Pathogenic bacteria employ many strategies to overcome the host immune system for extended survival and propagation in their hosts. Components of the bacterial outer-membrane play an important role in this process. When invading the host, Gram-negative bacteria often use a strategy, known as phase variation, that involves a reversible change in antigenic determinants, frequently polysaccharides. This means that the genes encoding the outer-membrane antigens undergo reversible changes within repeated simple DNA sequence motifs. The antigenic structure of the bacterial outer-membrane is influenced by the character of the host immune system, as well as by the targets for bacterial invasion. When the selection pressure of the immune system is absent or weak, bacteria can fail to synthesise the outer-membrane antigens, which are not needed at that time. Smooth-to-rough (S-R) mutation, an economical and often irreversible process in some Gram-negative bacteria, involves the gradual shortening of the lipopolysaccharide (LPS) O-chain. Under certain conditions, e.g., propagation in embryonated eggs or cell lines, some bacteria will cease synthesis of the complete LPS O-chain because it is an energy-demanding process. A type of gradual shortening of the LPS O-chain by Coxiella burnetii, traditionally called phase variation, is used in serological tests for the diagnosis of Q fever. This review discusses the role and function of polysaccharides, especially LPS produced by some Gram-negative bacteria, in bacterial survival.

Introduction

Pathogenic bacteria invading a host are under strong selective pressure from the host immune system and use a range of different strategies to escape its destructive effects. Bacteria can even change the structure of their outer-membrane components depending on the target for invasion, e.g., skin, blood or inner organs. This is a consequence of high-frequency reversible on–off switching of phenotypic expression, which also influences the potential for bacterial pathogenicity. Examples are Gram-negative bacteria, in which lipopolysaccharide (LPS), with lipid A as its endotoxic component and a structurally versatile O antigen (O-chain), is known to be an important virulence factor [1]. The O-chain, which is the exposed part of LPS, is a highly variable surface antigen [2]. If the bacterium lives in the absence of any immune system intervention or stress, it can adapt to this environment, and certain bacteria may even stop the synthesis of some protective compounds that are necessary for survival under more ‘difficult’ circumstances. This is the case for the smooth-to-rough (S-R) mutations of enteric Gram-negative bacteria, which gradually stop the synthesis of the LPS O-chain, as this is an energy-demanding process. However, the genetic deletions found in R mutants can also be irreversible. Although they save the expenditure of unnecessary energy, these mutants are not able to start the reverse process under changed environmental circumstances. Both processes, i.e., high-frequency reversible on–off switching of phenotypic expression and step-by-step S-R mutations, are bacterial responses to changing conditions brought about by the host immune system.

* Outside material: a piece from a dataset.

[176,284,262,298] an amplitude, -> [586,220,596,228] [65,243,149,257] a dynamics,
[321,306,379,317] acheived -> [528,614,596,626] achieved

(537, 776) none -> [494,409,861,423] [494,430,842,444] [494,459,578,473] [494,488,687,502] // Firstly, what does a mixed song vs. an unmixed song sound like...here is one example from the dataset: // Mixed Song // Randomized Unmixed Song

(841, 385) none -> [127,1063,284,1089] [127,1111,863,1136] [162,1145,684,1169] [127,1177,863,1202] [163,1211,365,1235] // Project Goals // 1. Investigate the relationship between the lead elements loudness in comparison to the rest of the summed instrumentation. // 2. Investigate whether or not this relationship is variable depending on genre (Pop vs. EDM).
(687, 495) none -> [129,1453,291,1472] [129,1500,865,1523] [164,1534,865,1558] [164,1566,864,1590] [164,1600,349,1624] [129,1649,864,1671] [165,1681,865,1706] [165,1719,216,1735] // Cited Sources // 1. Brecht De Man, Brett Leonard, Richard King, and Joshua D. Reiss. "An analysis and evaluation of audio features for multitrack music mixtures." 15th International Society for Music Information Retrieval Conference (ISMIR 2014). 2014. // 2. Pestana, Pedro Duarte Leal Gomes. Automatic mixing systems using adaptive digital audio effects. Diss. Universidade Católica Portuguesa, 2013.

On–off switching of phenotypic expression

High-frequency reversible on–off switching of phenotypic expression of cell surface components (phase variation) is a common feature of many virulence determinants. Bacteria have a range of phase-variable mechanisms, but not all phase-variable genes are associated with outer-membrane antigens [3]. Genetic diversity and mutations in bacteria may also have unfavourable consequences [4]. Phase variation is associated with reversible changes within repeated simple DNA sequence motifs that exhibit high mutation rates by loss or gain of repeat units during DNA replication. The switch can be influenced by the extracellular conditions. Such reversible changes are heritable and reversible between generations, and the switching frequency is characteristic for the gene, the bacterial species and the regulatory mechanism [5]. The mechanisms involved in on–off switching of target genes include genomic rearrangement, slipped-strand mispairing (SSM), or variation mediated by differential methylation that changes the expression of a bacterial genome component sequence [6]. Saunders et al. [7] described an analysis approach used to identify DNA sequence motifs within a complete bacterial genome sequence. This approach can identify and locate sequence repeats with motifs of 1–10 bases repeated at least five times, and allows detection of candidate genes for phase variation.

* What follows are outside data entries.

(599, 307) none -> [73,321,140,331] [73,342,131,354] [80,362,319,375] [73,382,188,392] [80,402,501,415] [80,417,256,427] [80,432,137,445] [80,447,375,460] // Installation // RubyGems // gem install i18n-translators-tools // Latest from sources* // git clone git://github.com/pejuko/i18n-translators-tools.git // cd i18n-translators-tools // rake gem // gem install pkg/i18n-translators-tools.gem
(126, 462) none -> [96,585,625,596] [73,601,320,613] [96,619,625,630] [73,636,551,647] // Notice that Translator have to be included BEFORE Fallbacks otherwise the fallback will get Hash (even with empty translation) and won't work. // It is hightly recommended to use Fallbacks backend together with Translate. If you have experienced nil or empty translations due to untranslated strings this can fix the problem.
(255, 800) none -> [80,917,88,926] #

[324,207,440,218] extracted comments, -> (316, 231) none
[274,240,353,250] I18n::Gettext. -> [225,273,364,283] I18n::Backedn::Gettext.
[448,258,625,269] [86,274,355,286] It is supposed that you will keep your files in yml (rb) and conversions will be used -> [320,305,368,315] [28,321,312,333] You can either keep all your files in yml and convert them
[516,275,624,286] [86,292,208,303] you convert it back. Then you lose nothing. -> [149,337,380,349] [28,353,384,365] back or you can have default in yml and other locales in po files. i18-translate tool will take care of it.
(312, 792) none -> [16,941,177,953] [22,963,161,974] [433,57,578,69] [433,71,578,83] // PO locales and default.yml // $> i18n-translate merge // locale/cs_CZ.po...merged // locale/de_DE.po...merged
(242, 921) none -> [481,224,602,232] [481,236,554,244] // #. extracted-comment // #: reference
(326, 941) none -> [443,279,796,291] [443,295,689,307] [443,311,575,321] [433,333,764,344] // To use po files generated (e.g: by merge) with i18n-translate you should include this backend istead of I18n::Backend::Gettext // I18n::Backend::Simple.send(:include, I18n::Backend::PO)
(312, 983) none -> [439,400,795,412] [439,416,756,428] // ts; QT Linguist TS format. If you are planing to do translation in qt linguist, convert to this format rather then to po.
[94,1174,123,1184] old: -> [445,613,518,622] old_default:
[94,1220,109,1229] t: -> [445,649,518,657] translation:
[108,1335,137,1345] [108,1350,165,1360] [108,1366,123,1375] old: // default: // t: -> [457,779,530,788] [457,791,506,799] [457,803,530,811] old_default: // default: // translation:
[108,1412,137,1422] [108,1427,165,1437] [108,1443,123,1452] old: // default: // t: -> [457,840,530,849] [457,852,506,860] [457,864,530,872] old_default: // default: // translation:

The most-studied pathogenic organisms that express this type of phase variation are Neisseria spp., Haemophilus influenzae, Campylobacter jejuni and Helicobacter pylori. Of these, Neisseria meningitidis and Neisseria gonorrhoeae are phase-variable human pathogens that have been studied extensively. Outer-membrane components, e.g., pili [8], LPS [9], outer-membrane proteins, capsules and haemoglobin receptors [10], of these bacteria show high-frequency variations in their expression. LPS of Neisseria, as well as that of Haemophilus, does not possess an O-chain.

The range of phase variation possibilities for N. meningitidis is illustrated in the study by Martin et al. [11], which identified 33 potentially phase-variable genes in N. meningitidis strain MC58. Bacterial structures that come into contact with parts of the host immune system can change their antigenic determinants in accordance with their immediate situation, thereby increasing antigenic variability and virulence, and concomitant penetration into the host organs. LPS contains terminal units that can quickly change from one structure to another. Investigation of clinical isolates of meningococci has revealed a wide LPS repertoire.

The phase-variable nature of the biosynthesis of LPS molecules produces a mixed population of organisms with respect to their genotype and phenotype [9]. Invasive strains of N. meningitidis are able to exchange DNA by transformation and recombination [12], and possess sophisticated mechanisms for adaptation to a rapidly changing microenvironment in the host, depending on locality, e.g., nasopharynx, blood or the central nervous system (with or without pili and capsules). Several mechanisms of N. meningitidis capsular phase variation have been described. The synthesis of capsular polysaccharides is increased in clinical isolates from patients with invasive disease, and is down-regulated in N. meningitidis isolates recovered from the nasopharynx [10].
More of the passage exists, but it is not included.